» The task: Would you print, word for word, only the lines running from the line with "text: Print ->" to the last line of the entries, without the pictures?

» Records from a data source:
● ● ● ●
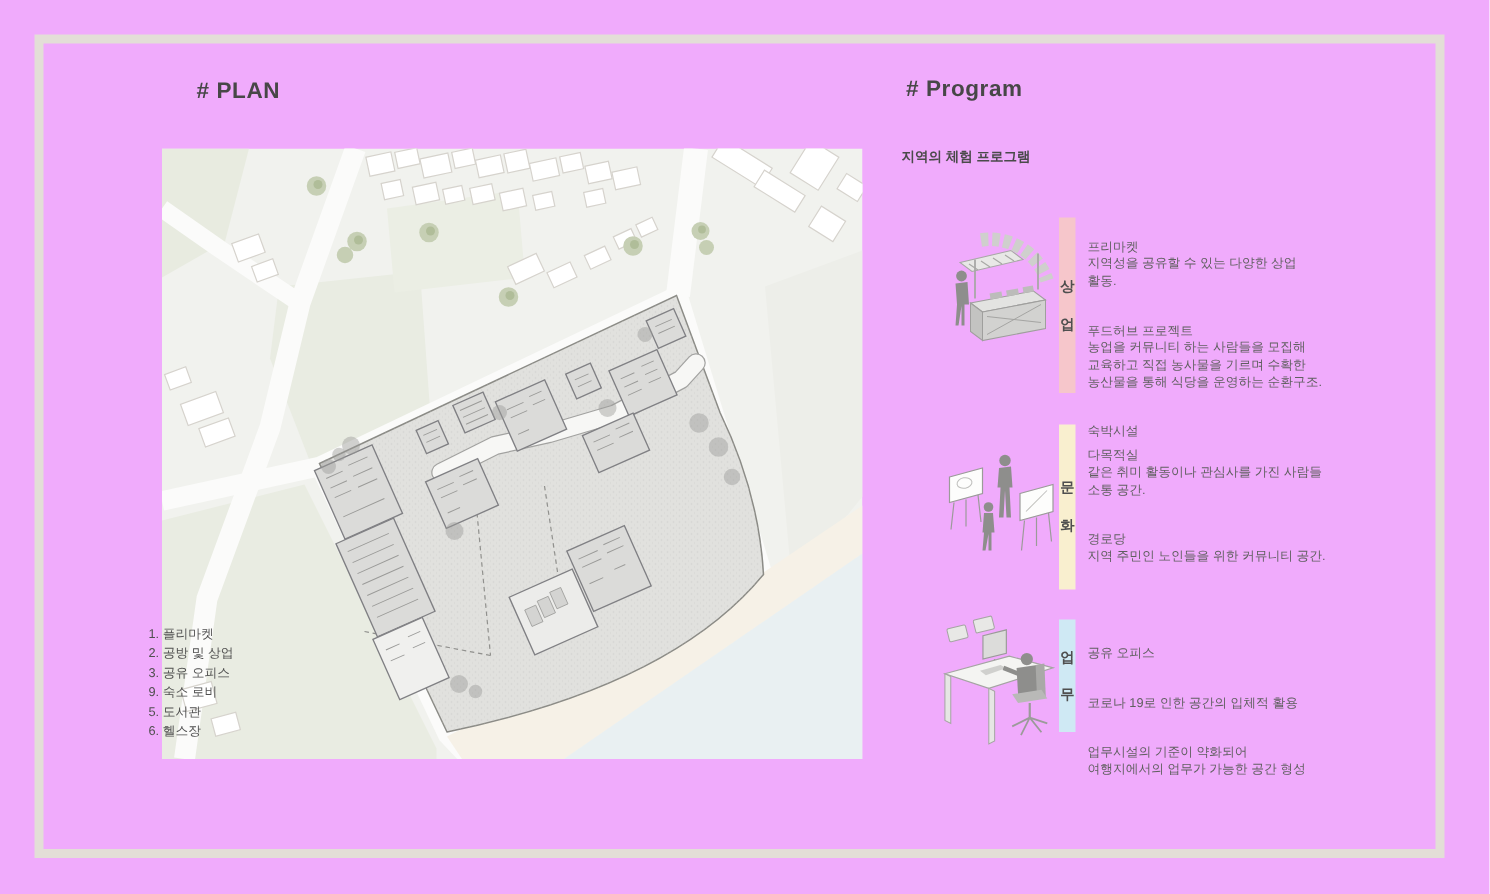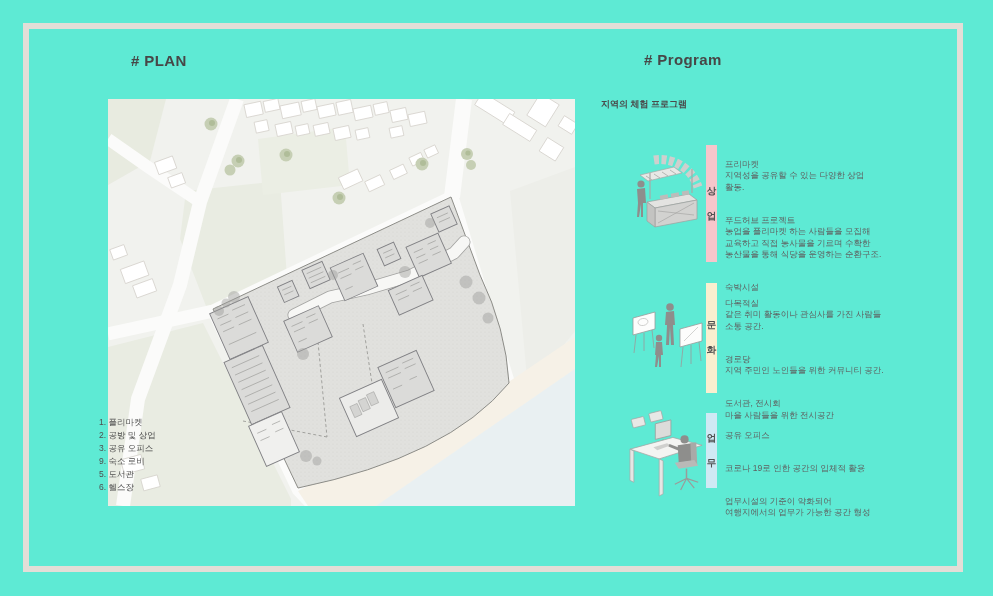"# PLAN" .board { background: #5eead4 -> #f0abfc }
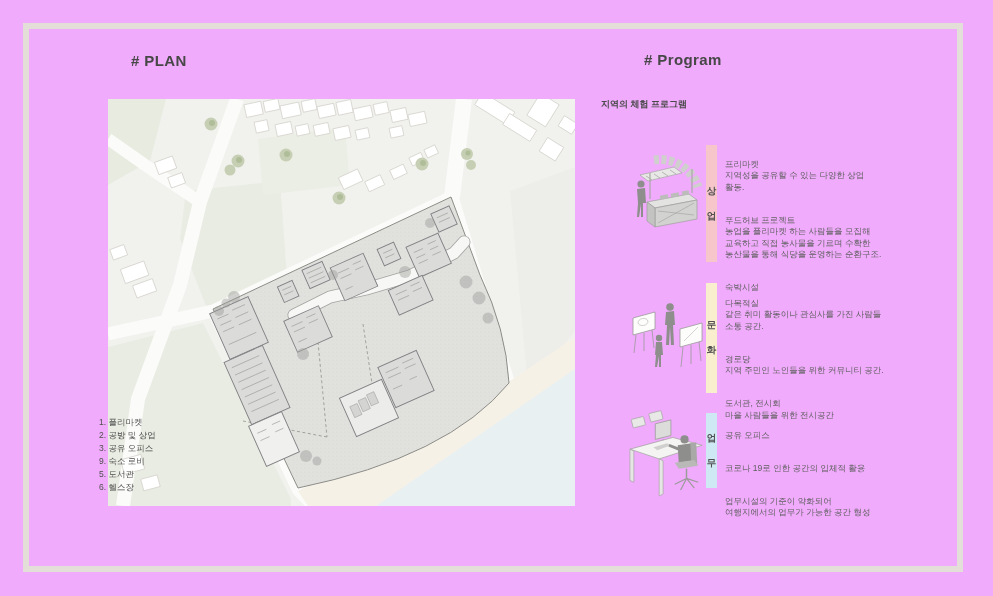"# Program" #program-title { left: 644px -> 604px }
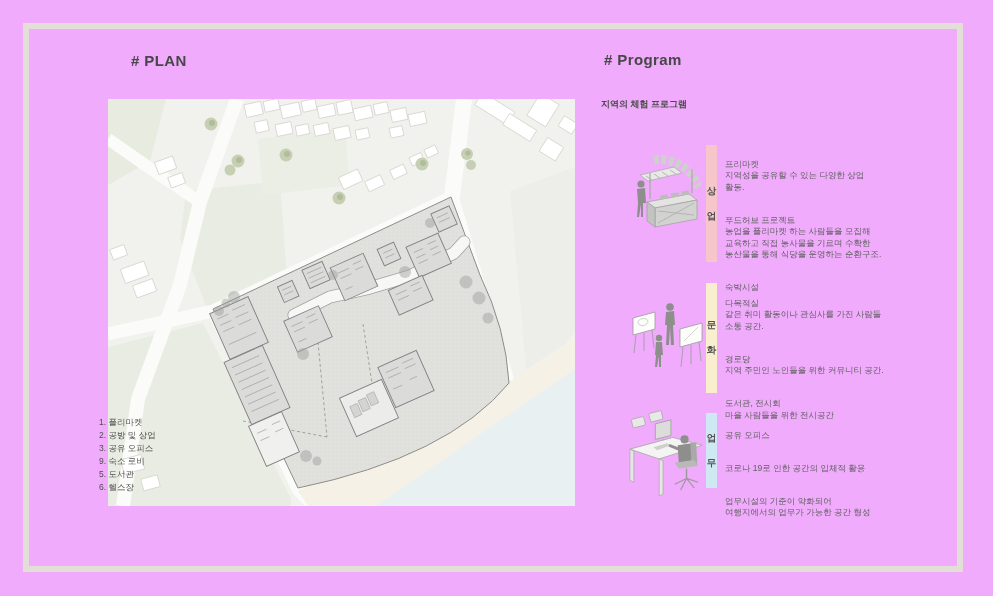"푸드허브 프로젝트" p { text: 플리마켓 -> 커뮤니티 }
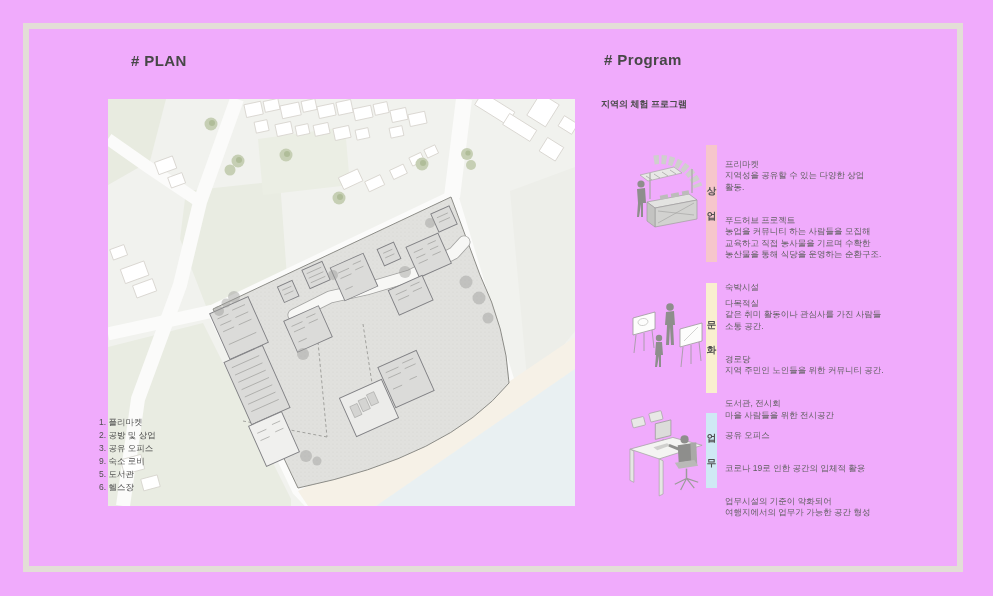"도서관, 전시회" p { html: <p>도서관, 전시회 마을 사람들을 위한 전시공간</p> -> none }
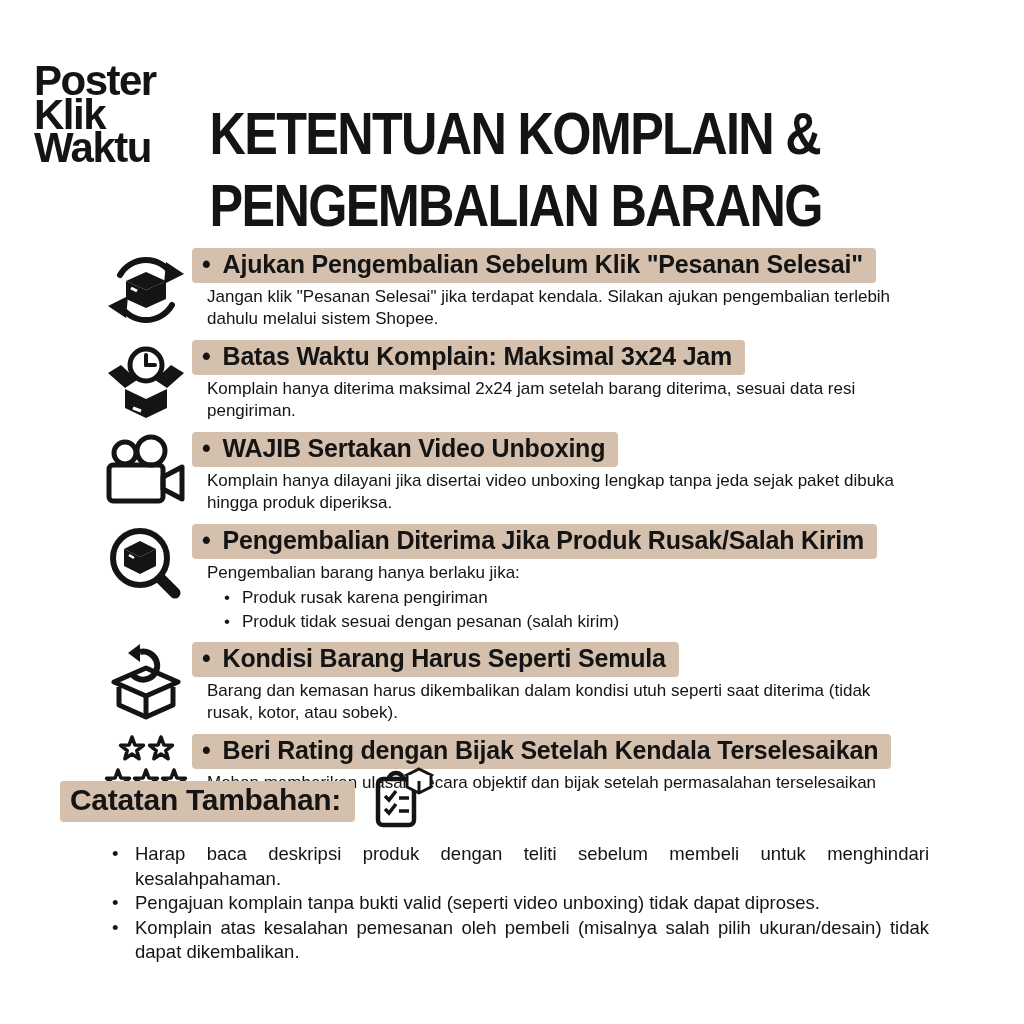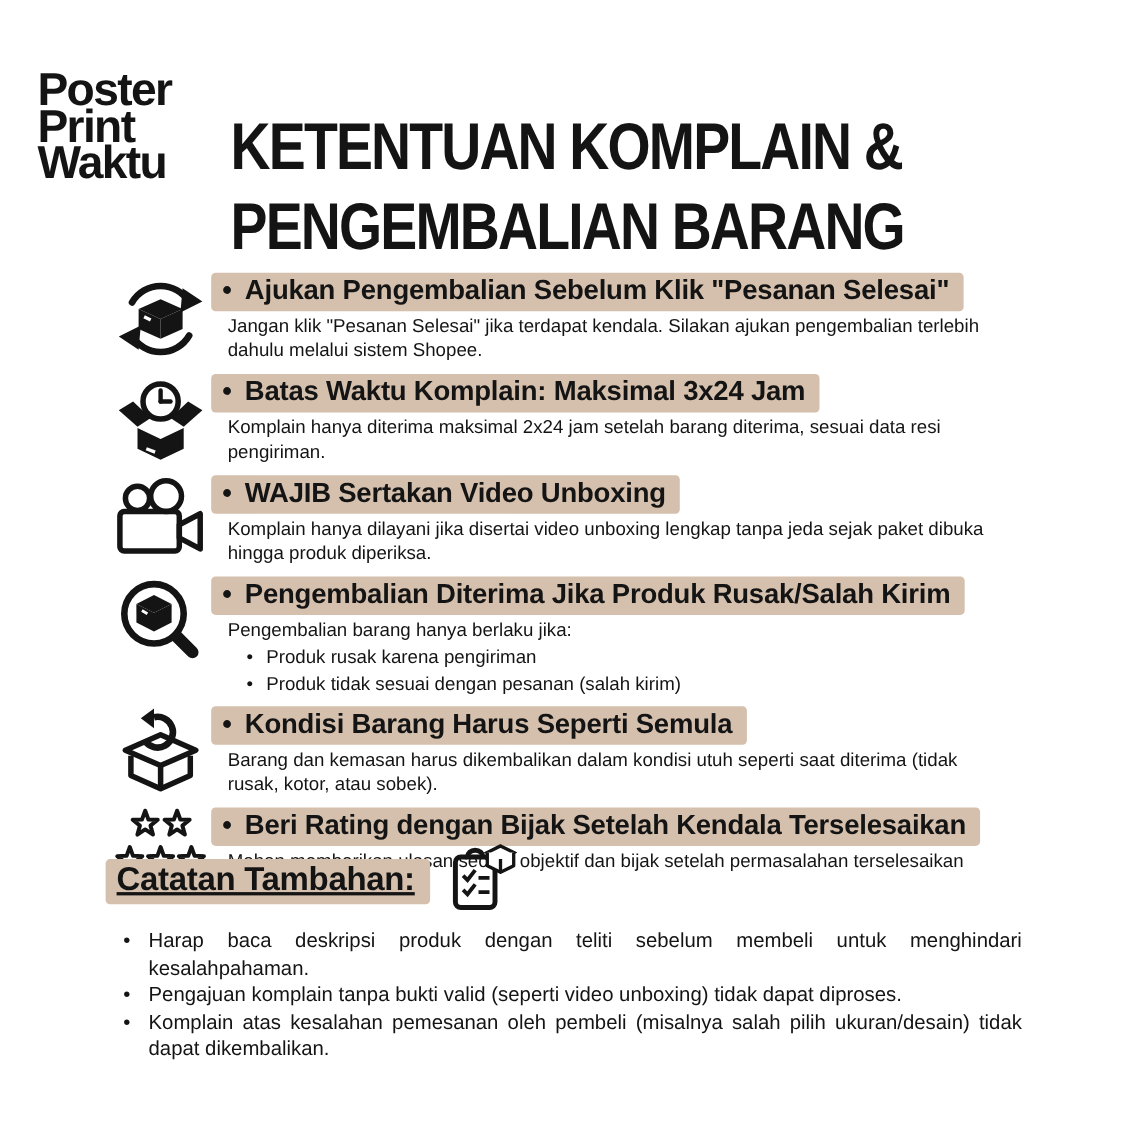"Print" div { text: Print -> Klik }
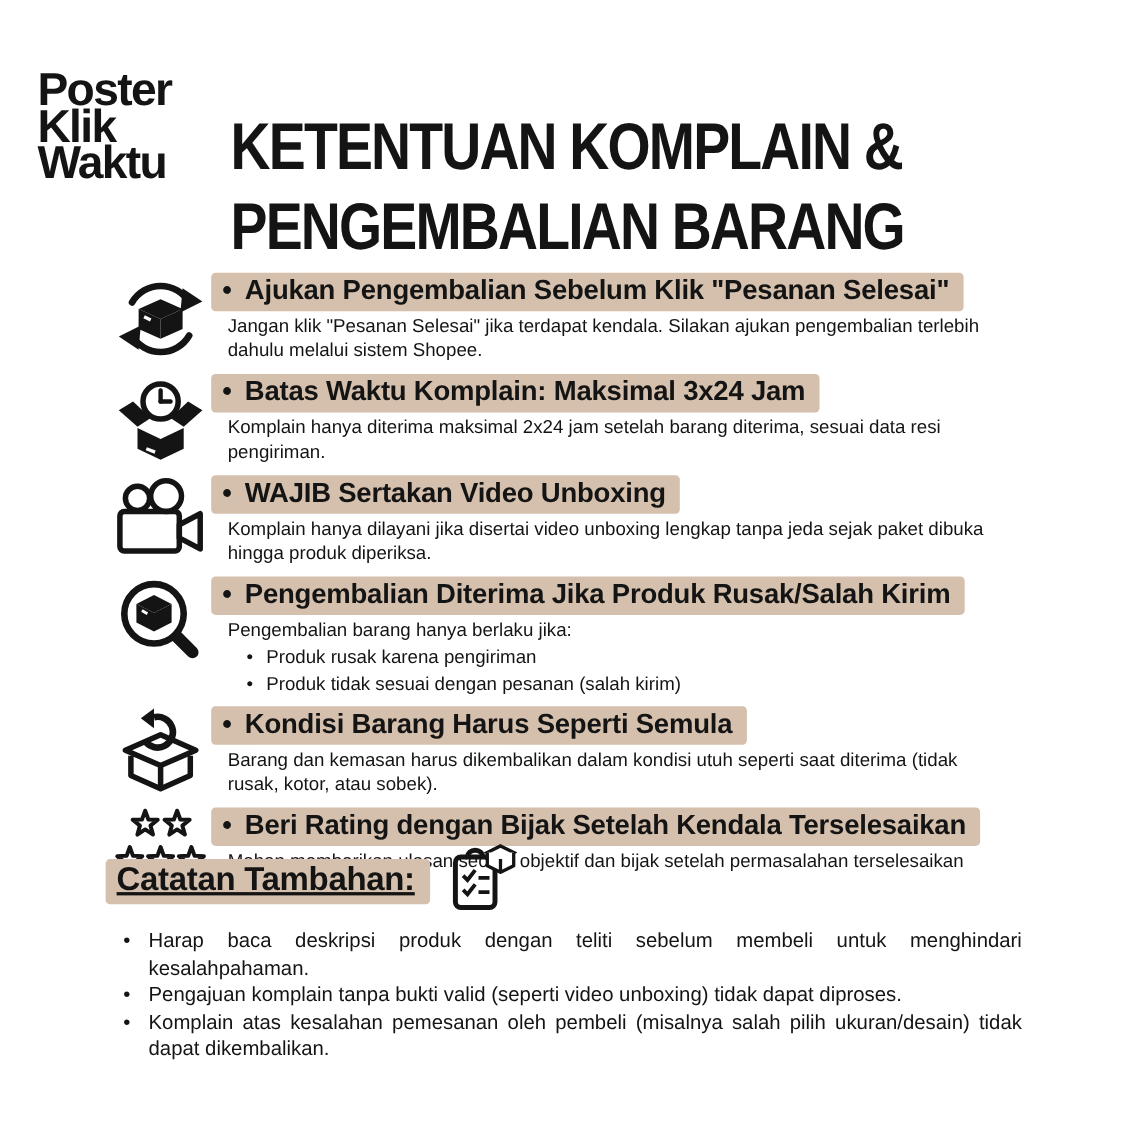"Catatan Tambahan:" .notes-header { margin-left: 96px -> 60px; text-decoration: underline -> none }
● ● ● ●
» Reply:
"Print" div { text: Print -> Klik }
"Catatan Tambahan:" .notes-header { margin-left: 96px -> 60px; text-decoration: underline -> none }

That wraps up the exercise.